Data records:
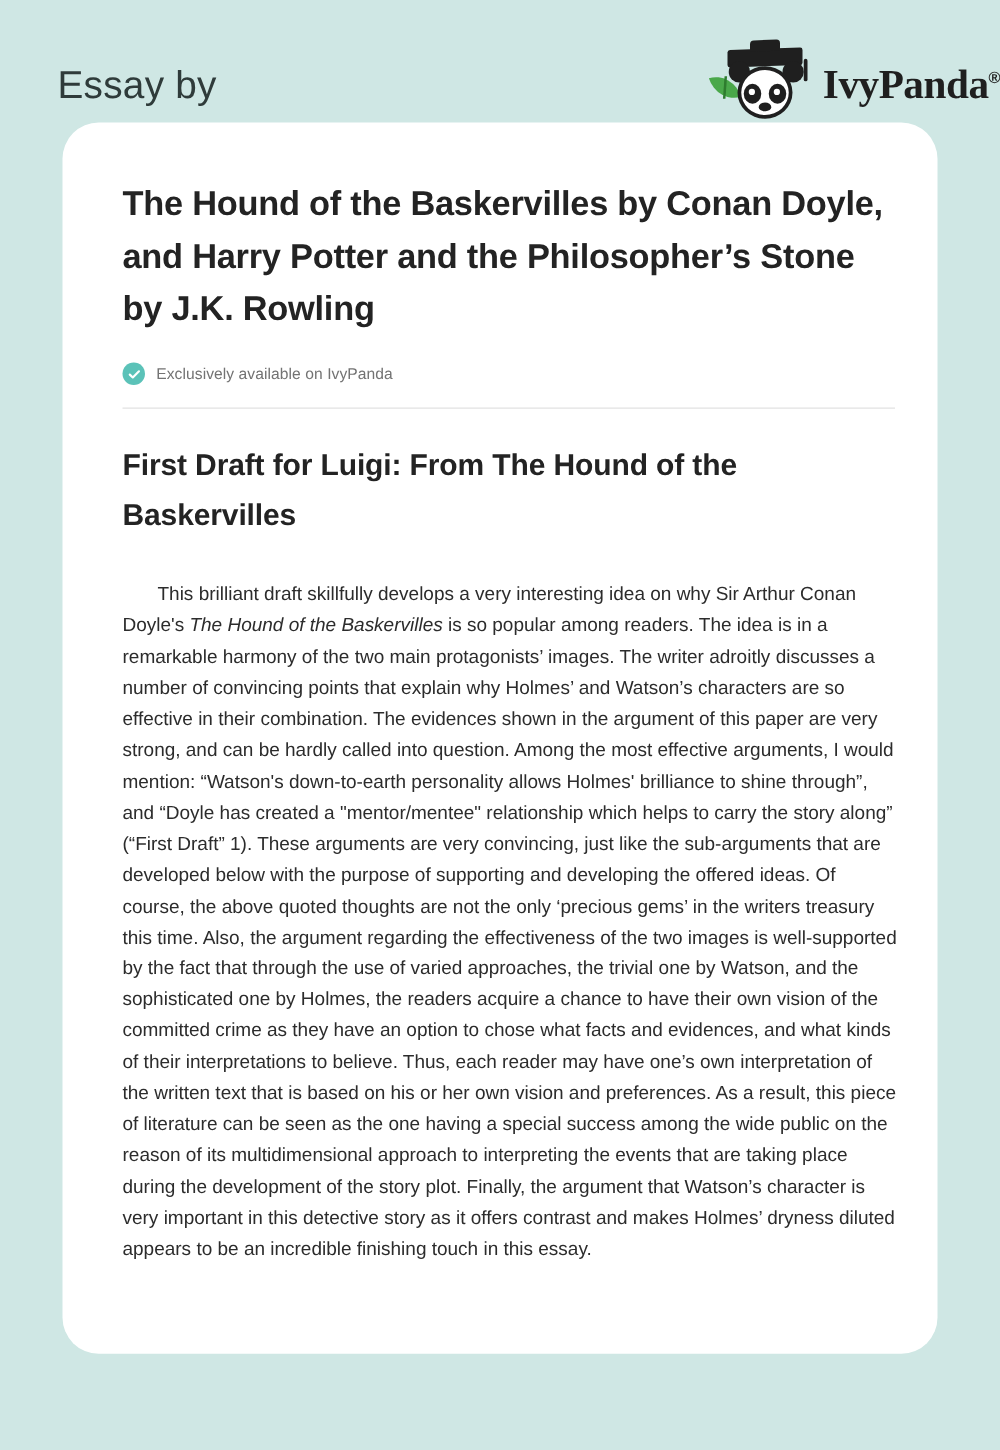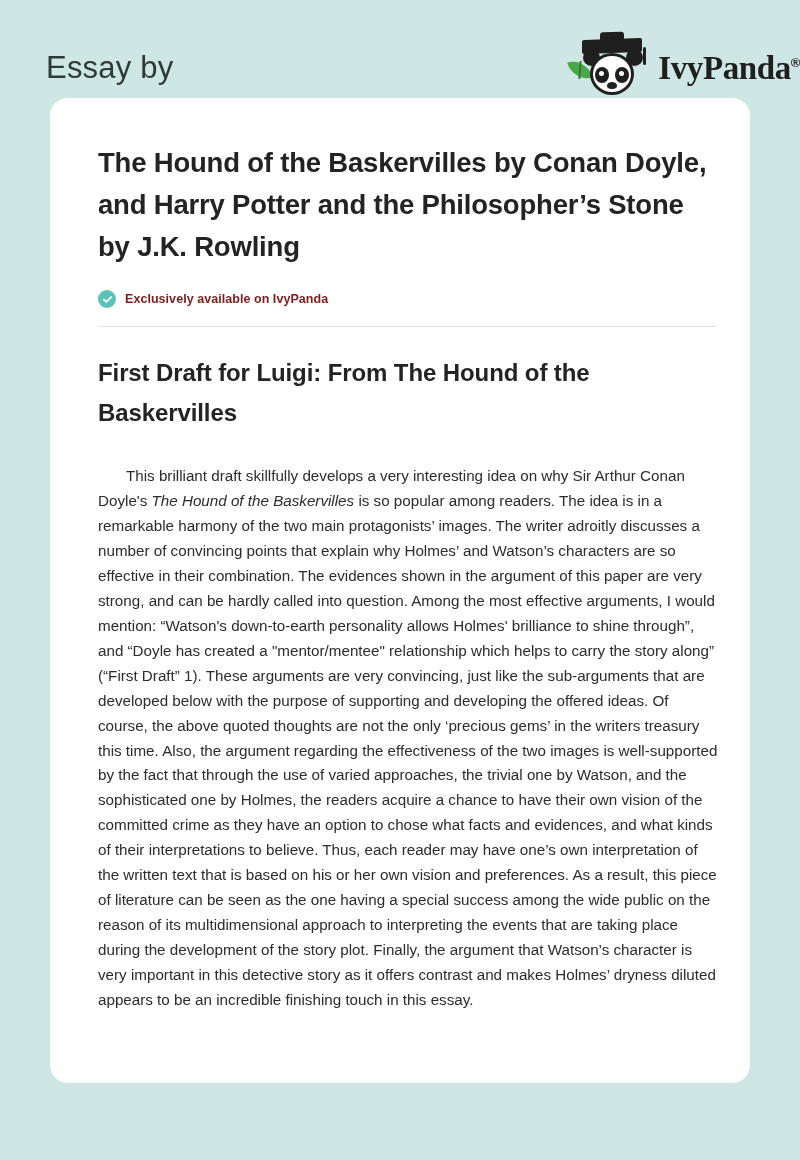--- a/index.html
+++ b/index.html
@@ -163,7 +163,7 @@
   .card {
     margin: 0 50px;
     background: #ffffff;
-    border-radius: 18px;
+    border-radius: 29px;
     box-sizing: border-box;
     padding: 44px 28px 60px 24px;
     min-height: 985px;

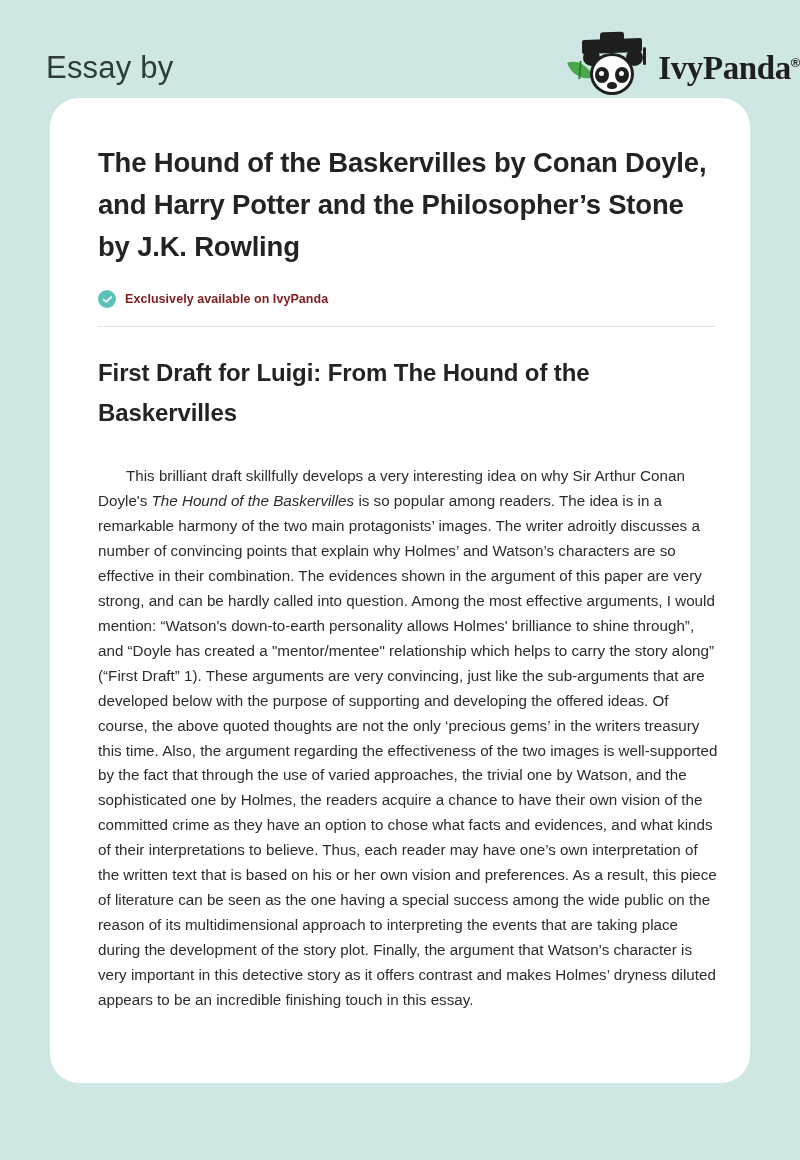--- a/index.html
+++ b/index.html
@@ -197,8 +197,8 @@
   .check-icon svg { display: block; }
   .badge-text {
     font-size: 12.5px;
-    font-weight: 700;
-    color: #7f1d1d;
+    font-weight: 400;
+    color: #737373;
     letter-spacing: .05px;
   }
   .divider {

## WHAT THE EXERCISE ASKS:
From the first line to the last, output the data exactly; skip any pictures.

## YOUR RESPONSE:
--- a/index.html
+++ b/index.html
@@ -163,7 +163,7 @@
   .card {
     margin: 0 50px;
     background: #ffffff;
-    border-radius: 18px;
+    border-radius: 29px;
     box-sizing: border-box;
     padding: 44px 28px 60px 24px;
     min-height: 985px;

--- a/index.html
+++ b/index.html
@@ -197,8 +197,8 @@
   .check-icon svg { display: block; }
   .badge-text {
     font-size: 12.5px;
-    font-weight: 700;
-    color: #7f1d1d;
+    font-weight: 400;
+    color: #737373;
     letter-spacing: .05px;
   }
   .divider {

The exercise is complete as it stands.